From a hardware perspective, it would be easy to assume that a SmartDPU is just a fancy network card; after all, the most distinguishing external features are the SFP ports. But hiding under the large heatsink is a small powerful server with its own processor, memory, and storage. Most importantly is the programmable hardware I/O accelerator, the core of the SmartDPU that will deliver performance. The PowerEdge server team at Dell has gone a step further. They’ve tightly coupled the SmartDPUs with the existing PowerEdge iDRAC through the serial port and side-band server communication connections, bypassing the RJ45 management port. This allows the iDRAC to not only manage the PowerEdge server, but also to manage the SmartDPUs. As awesome as the hardware is, it needs software for its power to be unleashed.
This is where vSphere Distributed Services Engine comes into play. In this initial release, VMware is moving NSX and the networking and security services that it provides to the vSphere environment from the main x86 CPU and onto the SmartDPU. This provides several benefits: The most obvious is that this will free up x86 CPU resources for virtual machine and container workloads. Less obvious is the creation of an air gap between the NSX services and ESXi, enabling zero trust security. Does this mean that SmartDPUs are just an NSX offload card? Yes and no. VMware and the industry are taking the first small steps in what will be a leap forward for data center infrastructure and design. Future steps by VMware will expand the vSphere Distributed Services Engine to have storage and host management services running on the SmartDPUs, thus leaving the x86 CPU to run host virtual machines and containers.
VMware’s journey does not stop there, and these steps may seem blasphemous at first, but VMware will provide bare metal support, enabling Linux or Windows to be deployed on the x86 hardware. VMware acknowledges that not every workload is suited to run on vSphere, but that these workloads would benefit from the security, networking, and storage services provided by the vSphere Distributed Services Engine—transforming the data center, breaking down silo walls, distributing and aggregating any and all workloads.
Where does VxRail fit in all this? In the same place as we always have: Standing on the shoulders of the PowerEdge and VMware giants looking to remove complexity and friction from technology, making it easier and simpler for you to purchase, deploy, manage, update, and most importantly use this transformative technology. Freeing up your cycles to refactor your applications to meet the ever-growing needs of your business. VxRail will be supporting the vSphere Distributed Services Engine with the AMD Pensando and NVIDIA Bluefield-2 SmartDPUs on our core platforms—the E660F, V670F, and P670N. These nodes will be available in configurations for both VxRail with vSAN original storage architecture and VxRail dynamic nodes.
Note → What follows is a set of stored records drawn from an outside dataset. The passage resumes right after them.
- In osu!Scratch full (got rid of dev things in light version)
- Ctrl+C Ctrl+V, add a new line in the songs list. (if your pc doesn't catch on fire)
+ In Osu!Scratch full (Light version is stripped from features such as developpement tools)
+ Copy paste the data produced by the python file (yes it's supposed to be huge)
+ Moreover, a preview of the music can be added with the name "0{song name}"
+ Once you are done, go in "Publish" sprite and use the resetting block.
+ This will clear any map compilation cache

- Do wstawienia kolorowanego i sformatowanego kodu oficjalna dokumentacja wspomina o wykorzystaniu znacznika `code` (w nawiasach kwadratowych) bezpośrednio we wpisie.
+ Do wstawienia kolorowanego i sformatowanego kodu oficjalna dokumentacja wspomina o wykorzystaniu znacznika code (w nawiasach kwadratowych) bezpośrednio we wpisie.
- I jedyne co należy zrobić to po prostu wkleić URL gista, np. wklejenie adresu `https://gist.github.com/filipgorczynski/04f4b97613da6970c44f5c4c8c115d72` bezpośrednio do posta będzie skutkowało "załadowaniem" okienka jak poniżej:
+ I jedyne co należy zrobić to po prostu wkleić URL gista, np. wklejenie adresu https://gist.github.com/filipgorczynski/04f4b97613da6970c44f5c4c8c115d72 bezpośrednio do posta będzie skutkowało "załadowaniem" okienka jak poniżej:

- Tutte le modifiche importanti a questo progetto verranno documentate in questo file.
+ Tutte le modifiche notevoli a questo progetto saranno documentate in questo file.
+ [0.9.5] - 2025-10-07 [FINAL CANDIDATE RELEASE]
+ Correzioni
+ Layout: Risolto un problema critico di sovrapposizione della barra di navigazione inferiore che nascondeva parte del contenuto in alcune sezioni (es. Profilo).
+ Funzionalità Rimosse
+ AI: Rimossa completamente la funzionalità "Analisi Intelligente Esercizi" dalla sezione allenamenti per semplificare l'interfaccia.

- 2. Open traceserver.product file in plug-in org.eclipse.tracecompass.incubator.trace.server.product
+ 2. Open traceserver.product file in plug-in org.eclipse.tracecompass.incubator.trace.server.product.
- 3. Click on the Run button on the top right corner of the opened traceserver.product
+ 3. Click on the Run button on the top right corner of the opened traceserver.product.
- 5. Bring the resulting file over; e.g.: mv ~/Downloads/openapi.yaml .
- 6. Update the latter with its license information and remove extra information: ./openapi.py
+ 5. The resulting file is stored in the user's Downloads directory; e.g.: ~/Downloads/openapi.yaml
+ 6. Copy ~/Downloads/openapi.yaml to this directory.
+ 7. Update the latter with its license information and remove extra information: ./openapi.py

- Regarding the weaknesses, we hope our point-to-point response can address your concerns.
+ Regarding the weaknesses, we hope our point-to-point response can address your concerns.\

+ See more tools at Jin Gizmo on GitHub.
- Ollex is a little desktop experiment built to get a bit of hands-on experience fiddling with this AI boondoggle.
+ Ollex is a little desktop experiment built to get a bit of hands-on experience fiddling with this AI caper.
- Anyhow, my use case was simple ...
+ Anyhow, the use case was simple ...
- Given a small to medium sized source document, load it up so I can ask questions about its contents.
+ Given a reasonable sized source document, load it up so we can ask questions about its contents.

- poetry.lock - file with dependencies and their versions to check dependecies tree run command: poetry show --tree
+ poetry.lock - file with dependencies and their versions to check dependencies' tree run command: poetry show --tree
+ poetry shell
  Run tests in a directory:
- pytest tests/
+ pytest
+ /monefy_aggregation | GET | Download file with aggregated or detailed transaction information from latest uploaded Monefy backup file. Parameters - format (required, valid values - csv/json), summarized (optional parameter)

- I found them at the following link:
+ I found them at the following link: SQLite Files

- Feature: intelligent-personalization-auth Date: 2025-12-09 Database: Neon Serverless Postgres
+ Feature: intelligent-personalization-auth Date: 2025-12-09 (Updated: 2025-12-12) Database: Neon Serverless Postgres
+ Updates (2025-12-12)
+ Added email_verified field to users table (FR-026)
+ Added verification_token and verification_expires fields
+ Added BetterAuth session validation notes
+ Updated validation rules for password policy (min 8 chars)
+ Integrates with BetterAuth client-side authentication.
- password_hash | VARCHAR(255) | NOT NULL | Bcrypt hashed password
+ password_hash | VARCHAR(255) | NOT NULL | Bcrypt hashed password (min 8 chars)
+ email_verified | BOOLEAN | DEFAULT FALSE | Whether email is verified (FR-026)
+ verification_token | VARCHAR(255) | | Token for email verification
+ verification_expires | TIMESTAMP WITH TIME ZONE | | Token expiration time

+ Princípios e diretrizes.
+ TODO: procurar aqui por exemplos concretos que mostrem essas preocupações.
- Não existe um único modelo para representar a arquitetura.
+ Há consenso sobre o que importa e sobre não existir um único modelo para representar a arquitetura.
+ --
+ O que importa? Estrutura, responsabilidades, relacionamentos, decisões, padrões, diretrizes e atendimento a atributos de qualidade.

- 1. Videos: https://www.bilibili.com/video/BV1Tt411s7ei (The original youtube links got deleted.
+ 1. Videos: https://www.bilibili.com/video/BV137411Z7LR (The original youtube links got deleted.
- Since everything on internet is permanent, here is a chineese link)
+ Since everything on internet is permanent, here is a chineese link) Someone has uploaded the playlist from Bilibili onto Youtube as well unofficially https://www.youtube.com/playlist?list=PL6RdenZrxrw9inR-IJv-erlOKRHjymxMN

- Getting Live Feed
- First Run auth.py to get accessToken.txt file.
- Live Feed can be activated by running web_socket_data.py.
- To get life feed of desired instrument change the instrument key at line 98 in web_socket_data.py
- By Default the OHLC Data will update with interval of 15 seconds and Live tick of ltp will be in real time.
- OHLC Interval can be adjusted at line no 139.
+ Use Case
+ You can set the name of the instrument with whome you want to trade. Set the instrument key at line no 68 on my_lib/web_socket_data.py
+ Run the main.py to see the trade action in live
The journey of the modern data center is complex and ever changing, but with VxRail at your side you are in good company.
Author: David Glynn, Sr. Principal Engineer, VxRail Technical Marketing
Related Blog Posts
Update to VxRail 7.0.100 and Unleash the Performance Within It
Thu, 05 Nov 2020 23:07:52 -0000|
Read Time: 0 minutes
What could be better than faster storage? How about faster storage, more capacity, and better durability?
Last week at Dell Technologies we released VxRail 7.0.100. This release brings support for the latest versions of VMware vSphere and vSAN 7.0 Update 1. Typically, in an update release we will see a new feature or two, but VMware out did themselves and crammed not only a load of new or significantly enhanced features into this update, but also some game changing performance enhancements. As my peers at VMware already did a fantastic job of explain these features, I won’t even attempt to replicate their work – you can find links to the blogs on features that caught my attention in the reference section below. Rather, I want to draw attention to the performance gains, and ask the question: Could RAID5 with compression only be the new normal?
Don’t worry, I can already hear the cries of “Max performance needs RAID1, RAID5 has IO amplification and parity overhead, data reduction services have drawbacks”, but bear with me a little. Also, I’m not suggesting that RAID5 compression only be used for all workloads, there are some workloads that are definitely unsuitable – streams of compressed video come to mind. Rather I’m merely suggesting that after our customers go through the painless process of updating their cluster to VxRail 7.0.100 from one of our 36 previous releases in over the past two years (yes you can leap straight from 4.5.211 to 7.0.100 in a single update and yes we do handle the converging and decommissioning of the Platform Services Controller), that they check out the reduction in storage IO latency that their existing workload is putting on their VxRail cluster, and investigate what it represents – in short, more storage performance headroom.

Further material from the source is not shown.